Wednesday, 4 October 2017

TAMING FEARS IN YOUR BABIES

Most preschoolers go through a fearful phase. Sometimes fears are short-lived — for example, a new loud vacuum. Other fears seem to spring from nowhere and stick around. And some children have temperaments that make them more prone to fears than others. The general rule is to treat the fear respectfully. After all, it's very real to your child. Then look for child-centered ways (as opposed to adult-level logic) to provide reassurance. 


A lively imagination often gives temporary birth to monsters, dragons, ghosts, and other mysterious
creatures of the dark. Fear of the dark is common as a child's mind becomes capable of inventing its
own stories. (You can actually think of night fears — the result of an overactive imagination — as a
sophisticated cognitive development.)

To help calm your child:

  • Take the fear seriously.

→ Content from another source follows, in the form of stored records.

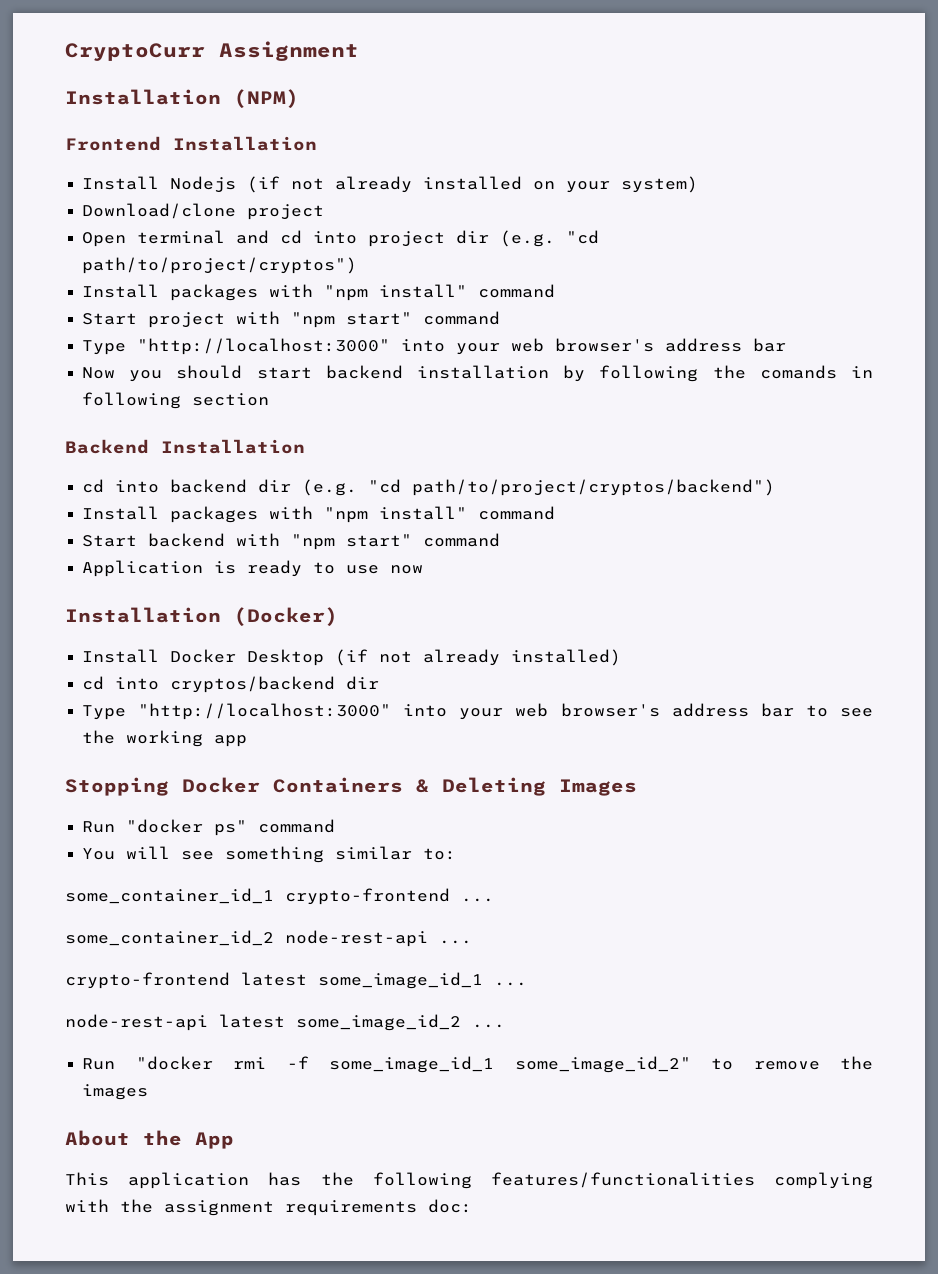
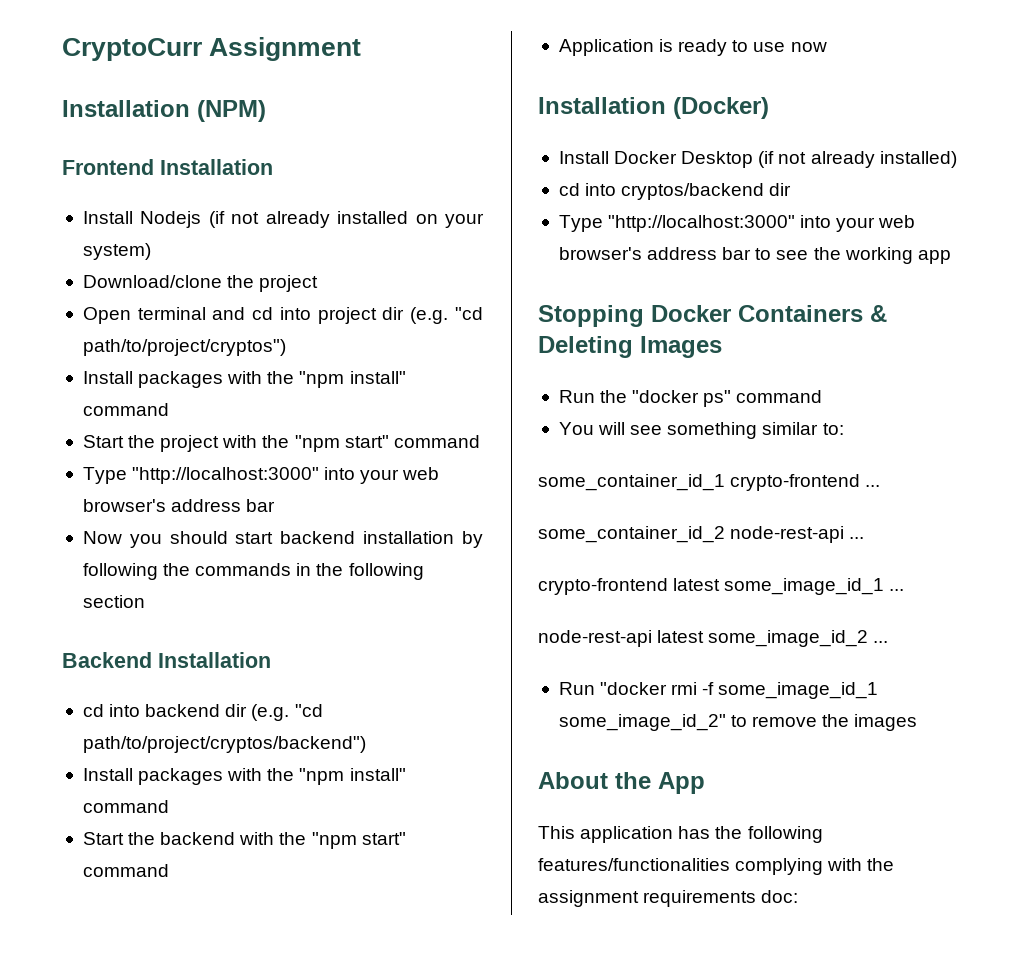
(237, 211) none -> [227,275,255,288] the
[324,284,556,301] [82,313,138,325] "npm install" command // Start -> [267,371,406,388] [82,403,169,416] [82,435,156,448] the "npm install" command // Start the
(281, 317) none -> [262,435,290,448] the
[759,365,874,379] comands in -> [195,563,344,576] commands in the
[324,506,556,523] [82,535,138,547] "npm install" command // Start -> [267,768,406,785] [82,800,169,813] [82,832,156,845] the "npm install" command // Start the
(281, 539) none -> [279,832,307,845] the
(116, 827) none -> [600,390,628,403] the

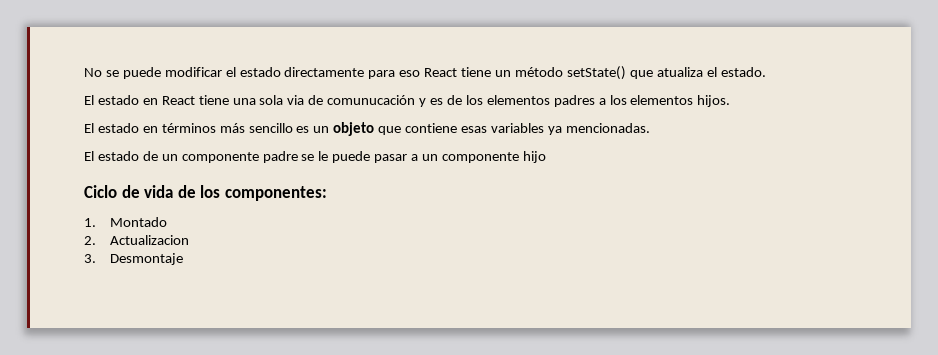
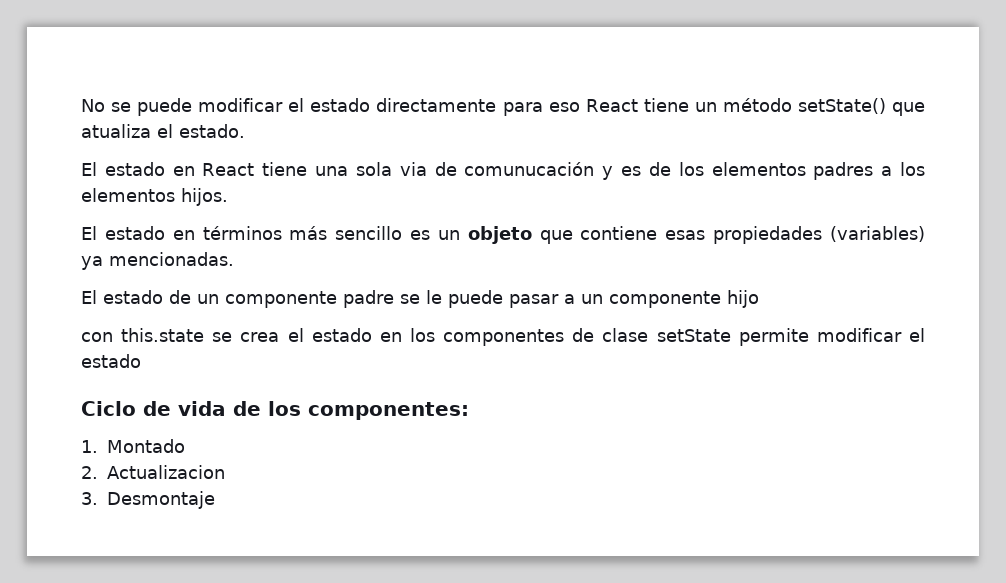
[490,123,544,133] variables -> [713,226,925,244] propiedades (variables)
(546, 157) none -> [81,328,925,346] [81,354,141,368] // con this.state se crea el estado en los componentes de clase setState permite modificar el estado

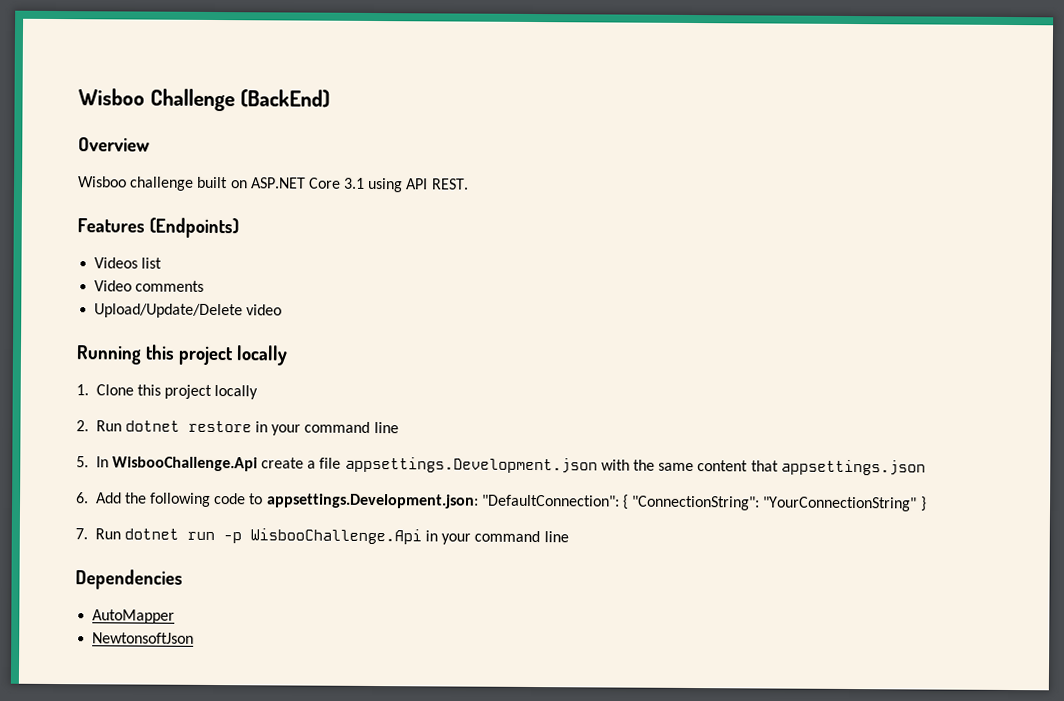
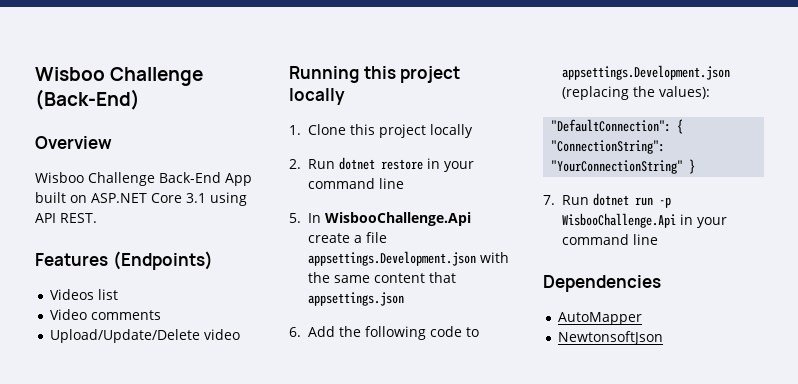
[78,88,330,112] Wisboo Challenge (BackEnd) -> [35,67,204,86] [35,89,140,110] Wisboo Challenge (Back-End)
[129,176,195,191] challenge -> [88,172,252,186] Challenge Back-End App
[266,493,479,509] appsettings.Development.json: -> [562,65,730,80] [562,86,710,100] appsettings.Development.json (replacing the values): //

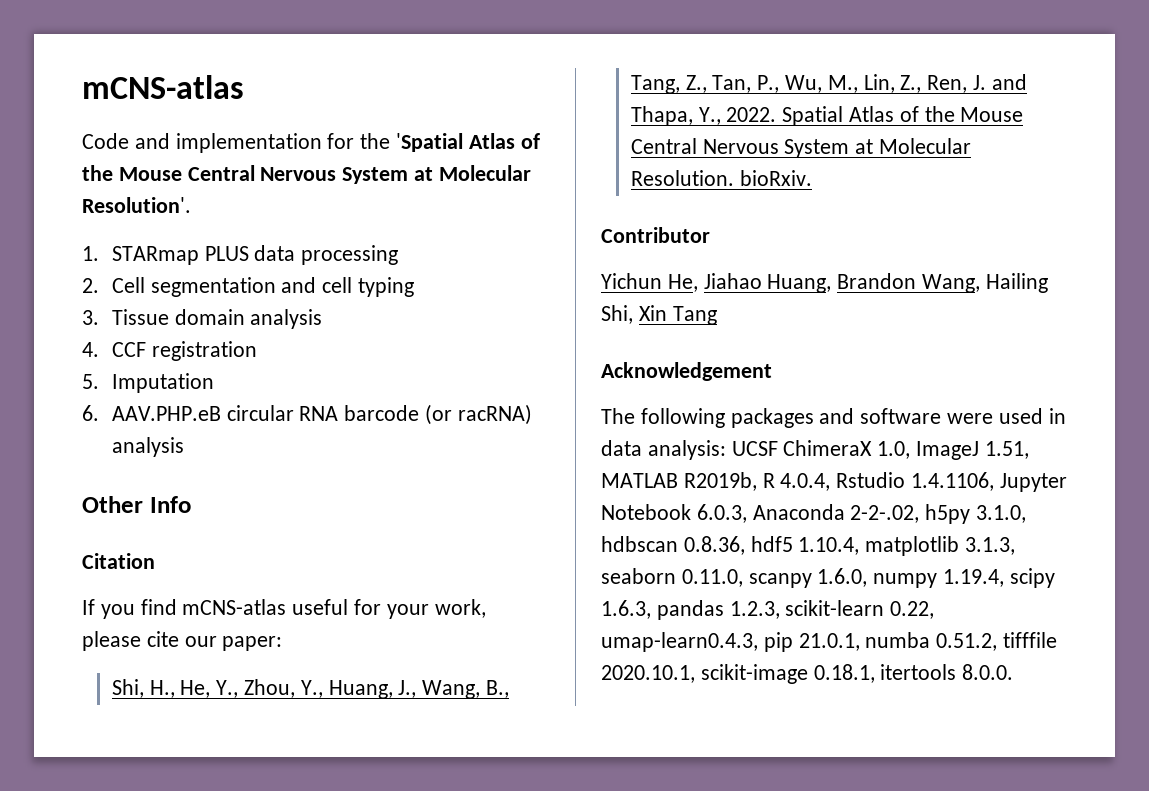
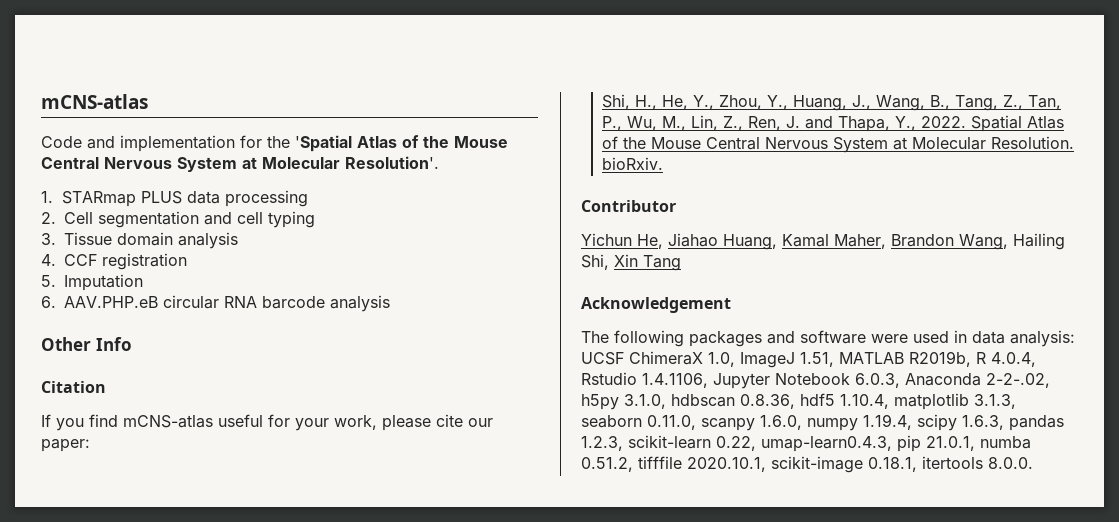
[424,404,532,425] (or racRNA) -> (325, 302) none
(832, 283) none -> [782,234,886,249] Kamal Maher,

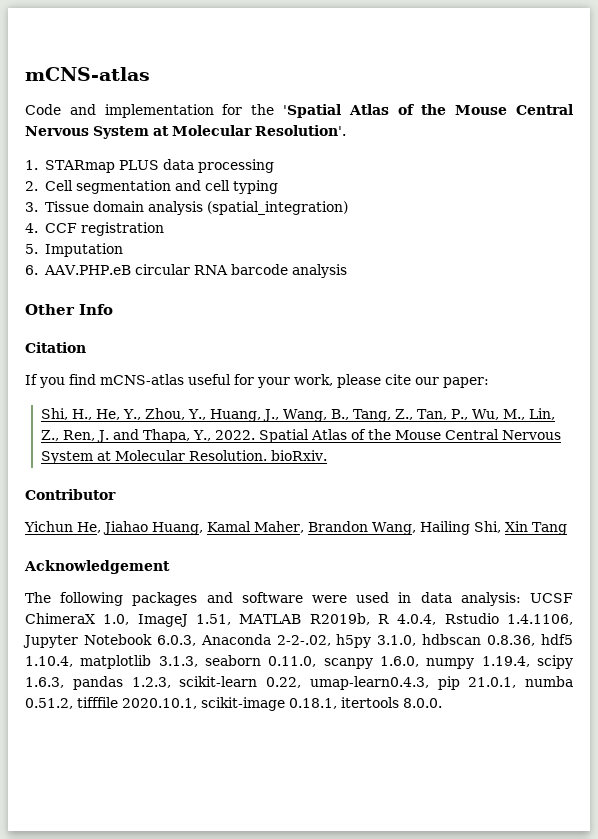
(238, 240) none -> [206,201,348,215] (spatial_integration)

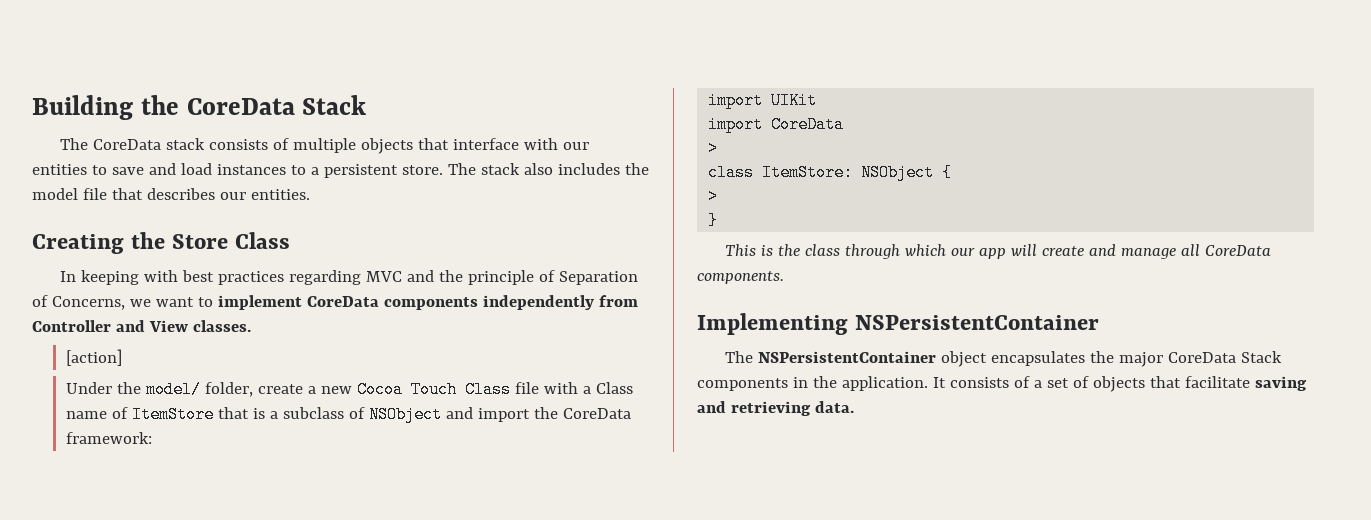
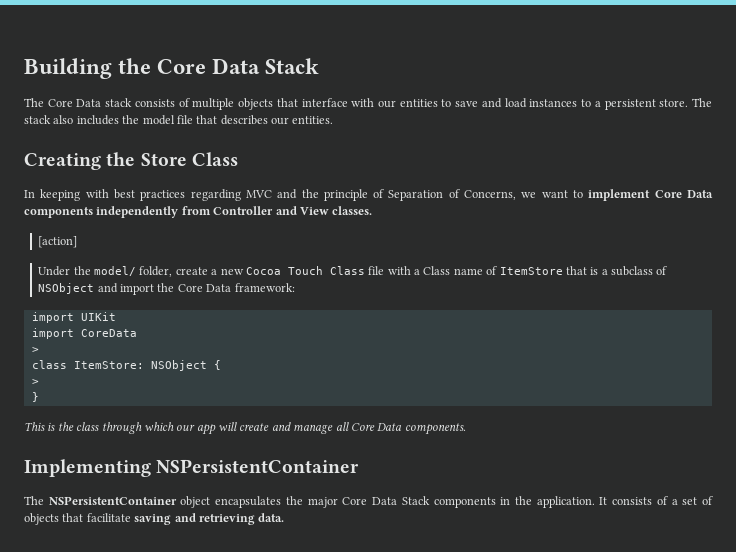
[186,98,295,115] CoreData -> [157,58,261,74] Core Data
[93,139,162,150] CoreData -> [47,99,102,107] Core Data
[306,296,379,307] CoreData -> [654,190,713,198] Core Data
[562,408,631,419] CoreData -> [177,284,232,292] Core Data
[1205,245,1272,256] CoreData -> [350,423,403,431] Core Data
[1168,352,1237,363] CoreData -> [342,497,398,505] Core Data

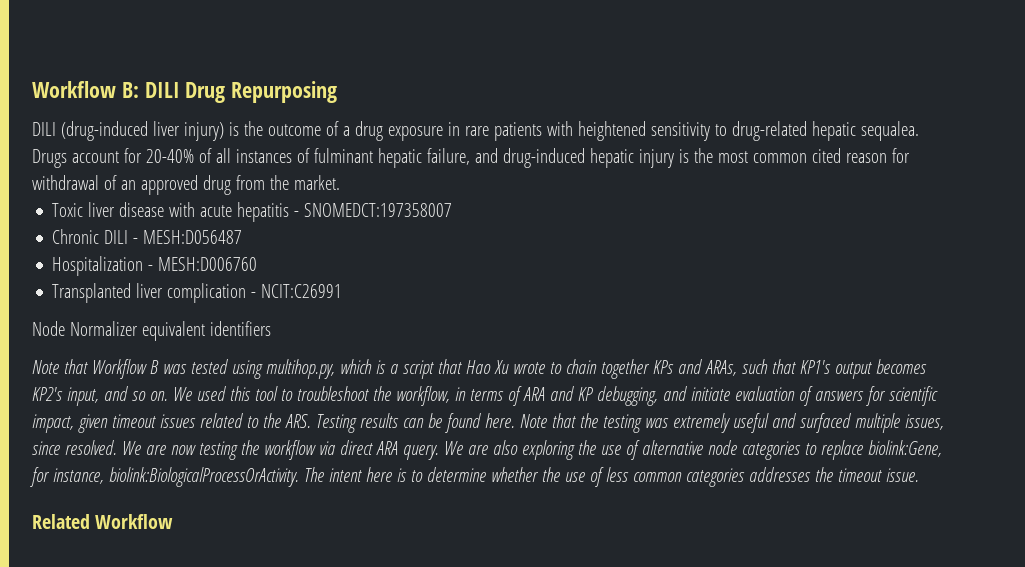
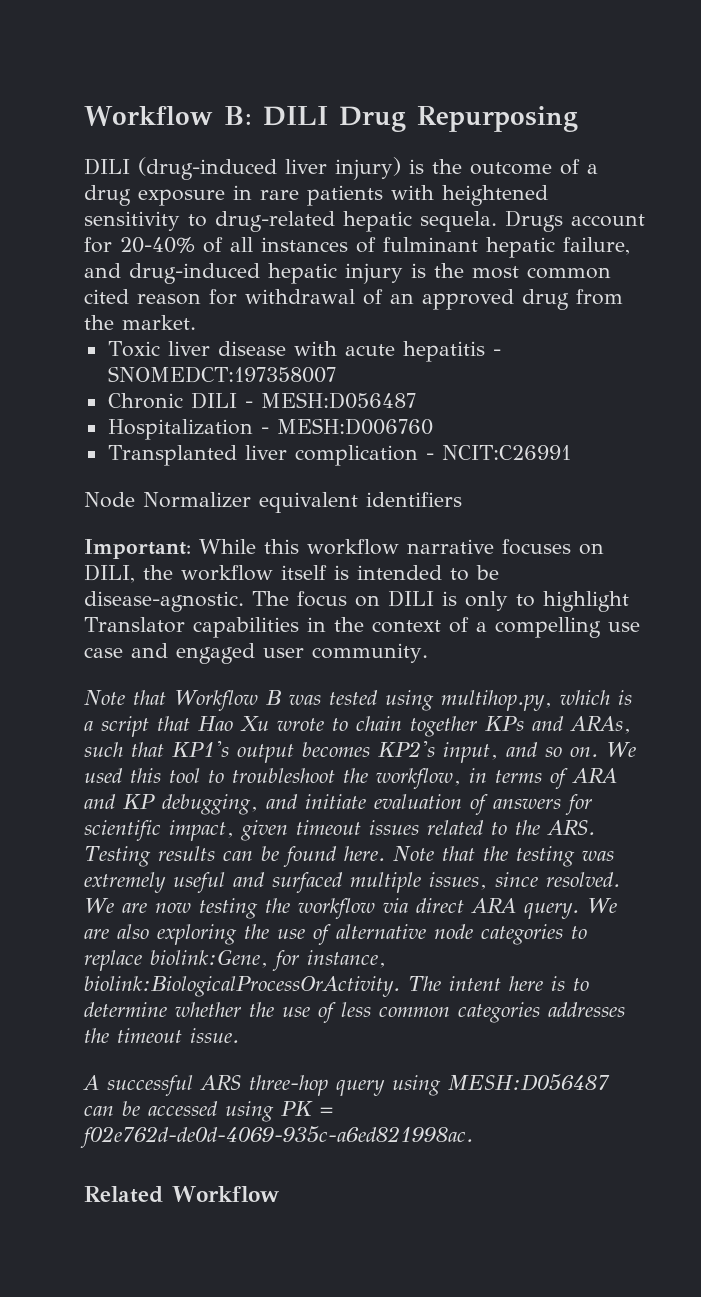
[860,121,919,141] sequalea. -> [420,211,497,232] sequela.
(271, 328) none -> [84,539,604,559] [84,564,499,583] [84,590,629,612] [84,617,640,638] [84,643,428,664] // Important: While this workflow narrative focuses on DILI, the workflow itself is intended to be disease-agnostic. The focus on DILI is only to highlight Translator capabilities in the context of a compelling use case and engaged user community.
(919, 475) none -> [83,1074,610,1096] [84,1101,333,1122] [80,1126,473,1148] // A successful ARS three-hop query using MESH:D056487 can be accessed using PK = f02e762d-de0d-4069-935c-a6ed821998ac.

Never belittle it or make fun of your child's fantasy.
  • Skip the logic. A patient explanation that there's no way a monster could live in the closet but only at night won't wash.



  • Look at the room from your child's viewpoint. Maybe there's a weird shadow that really does look like a spiderweb.



  • Try some light. The reassuring glow of a nightlight or a light in the hallway has vanquished many a scary creature.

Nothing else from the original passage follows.